Fine-tuning pre-trained models has become the basis for achieving state-of-the-art results across various tasks in machine learning. This practice involves adjusting a model, initially trained on a large dataset, to perform well on a more specific task. One of the challenges in this field is the inefficiency associated with the need for numerous fine-tuned models to achieve optimal performance. The go-to approach has been to average the weights of multiple fine-tuned models to improve accuracy, a computationally expensive and time-consuming process.
Current strategies, WiSE-FT (Model Soup) merges weights of fine-tuned models to improve performance. It reduces variance through weight interpolation and emphasizes the proximity of merged weights to the center of the weight distribution. This approach outperforms other fine-tuning techniques such as BitFit and LP-FT. However, this method requires many models, raising questions about efficiency and practicality in scenarios where models must be developed from scratch.

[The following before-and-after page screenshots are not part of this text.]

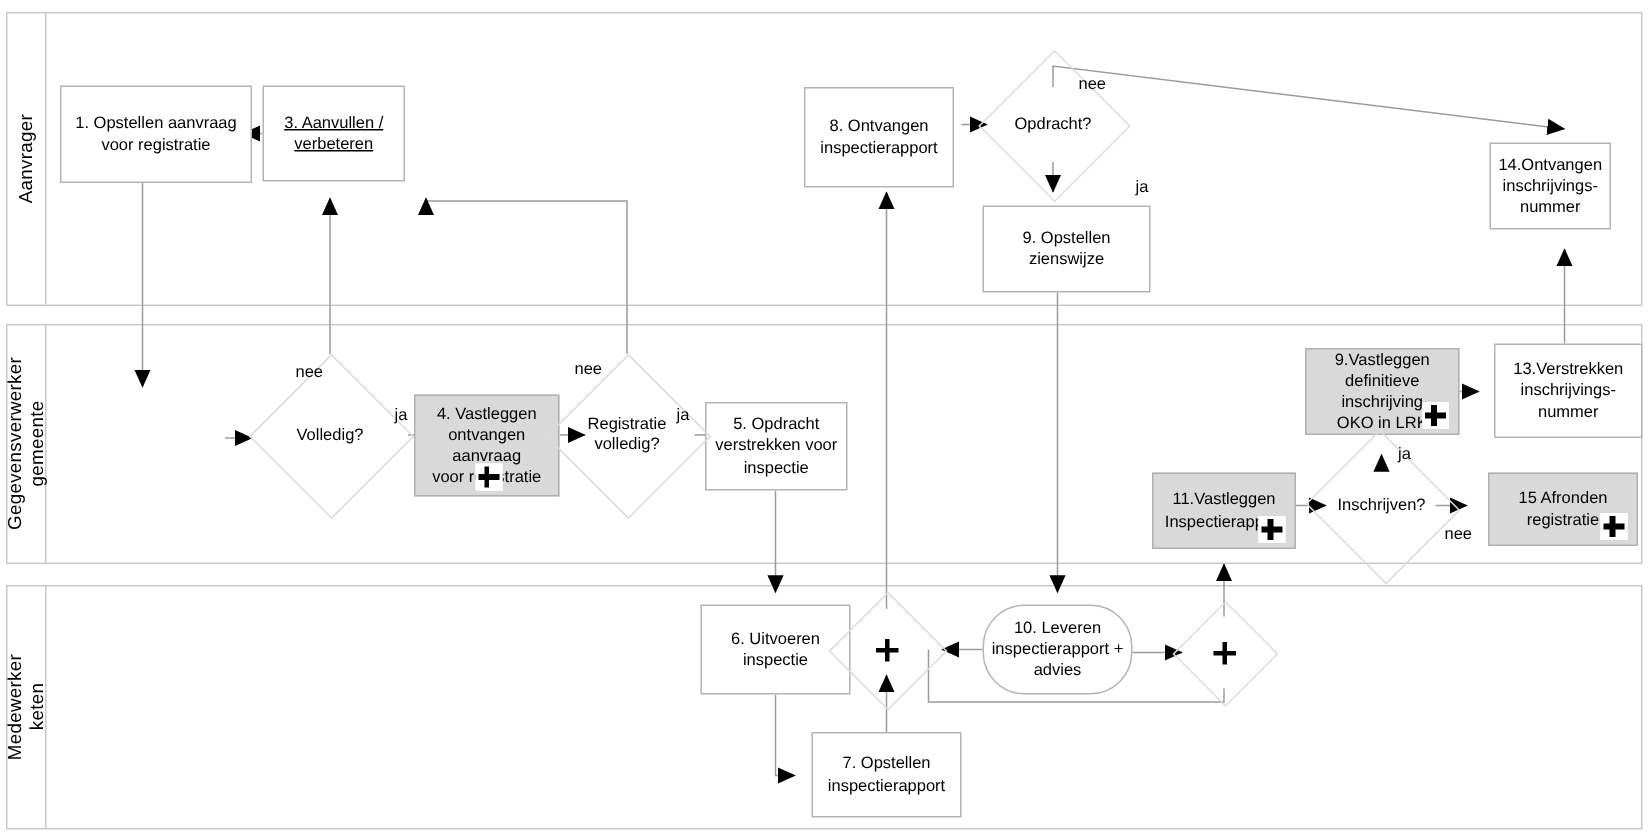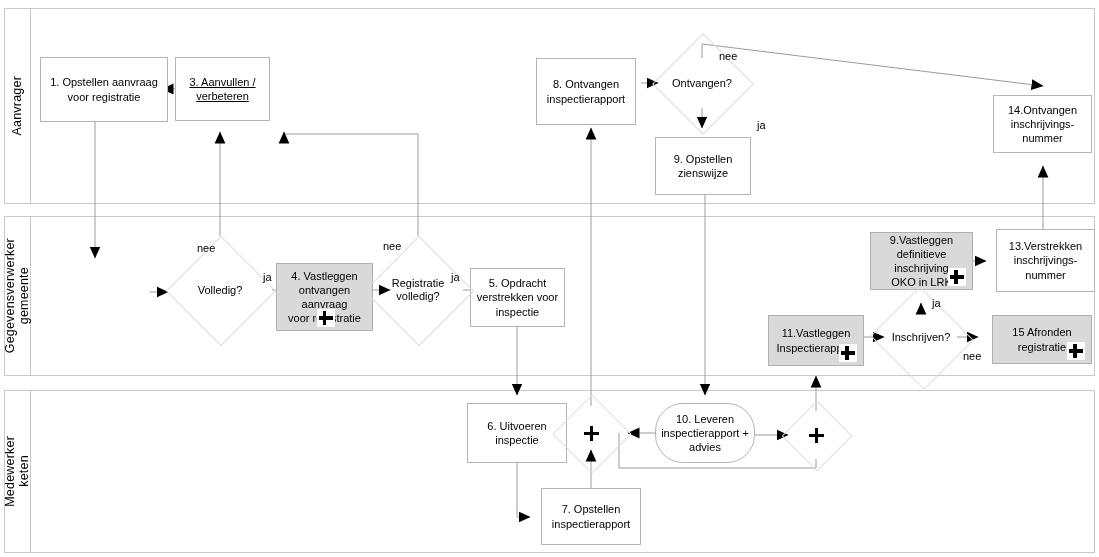--- a/index.html
+++ b/index.html
@@ -129,26 +129,26 @@
   <div class="node" style="left:175px;top:57px;width:95px;height:64px;text-decoration:underline;">
     <span>3. Aanvullen /
 verbeteren</span>
   </div>
 
   <div class="node" style="left:536px;top:58px;width:100px;height:67px;">
     <span>8. Ontvangen
 inspectierapport</span>
   </div>
 
-  <div class="node" style="left:655px;top:137px;width:96px;height:58px;">
+  <div class="node" style="left:655px;top:137px;width:112px;height:58px;">
     <span>9. Opstellen
 zienswijze</span>
   </div>
 
-  <div class="node" style="left:993px;top:95px;width:99px;height:58px;">
+  <div class="node" style="left:993px;top:95px;width:81px;height:58px;">
     <span>14.Ontvangen
 inschrijvings-
 nummer</span>
   </div>
 
 
   <div class="node gray plus-center" style="left:276px;top:263px;width:97px;height:68px;">
     <span>4. Vastleggen
 ontvangen aanvraag
 voor registratie</span>
@@ -208,21 +208,21 @@
   </div>
 
   <div class="gw" style="left:380px;top:252px;width:76px;height:76px;">
     <span class="dia"></span>
     <span class="gtxt" style="white-space:pre-line;text-align:center;line-height:1.2;">Registratie
 volledig?</span>
   </div>
 
   <div class="gw" style="left:667px;top:48px;width:70px;height:70px;">
     <span class="dia"></span>
-    <span class="gtxt">Ontvangen?</span>
+    <span class="gtxt">Opdracht?</span>
   </div>
 
   <div class="gw" style="left:884px;top:303px;width:74px;height:68px;">
     <span class="dia"></span>
     <span class="gtxt">Inschrijven?</span>
   </div>
 
   <div class="gw" style="left:564px;top:406px;width:54px;height:54px;">
     <span class="dia"></span>
     <span class="gplus"></span>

Researchers at the NAVER AI Lab have introduced Model Stock, a fine-tuning methodology that diverges from conventional practices by requiring significantly fewer models to optimize final weights. What sets Model Stock apart is its utilization of geometric properties in the weight space, enabling the approximation of a center-close weight with only two fine-tuned models. This innovative approach simplifies the optimization process while maintaining or enhancing model accuracy and efficiency.
In implementing Model Stock, the team conducted CLIP architecture experiments, focusing primarily on the ImageNet-1K dataset for in-distribution performance analysis. They extended their evaluation to out-of-distribution benchmarks to further assess the method’s robustness, specifically targeting ImageNet-V2, ImageNet-R, ImageNet-Sketch, ImageNet-A, and ObjectNet datasets. The choice of datasets and the minimalistic approach in model selection underscore the method’s practicality and effectiveness in optimizing pre-trained models for enhanced task-specific performance.
Model Stock’s performance on the ImageNet-1K dataset showed a remarkable top-1 accuracy of 87.8%, indicating its effectiveness. When applied to out-of-distribution benchmarks, the method achieved an average accuracy of 74.9% across ImageNet-V2, ImageNet-R, ImageNet-Sketch, ImageNet-A, and ObjectNet. These results demonstrate not only its adaptability to various data distributions but also its capability to maintain high levels of accuracy with minimal computational resources. The method’s efficiency is further highlighted by its computational cost reduction, requiring only two models for fine-tuning compared to the extensive model ensemble traditionally employed.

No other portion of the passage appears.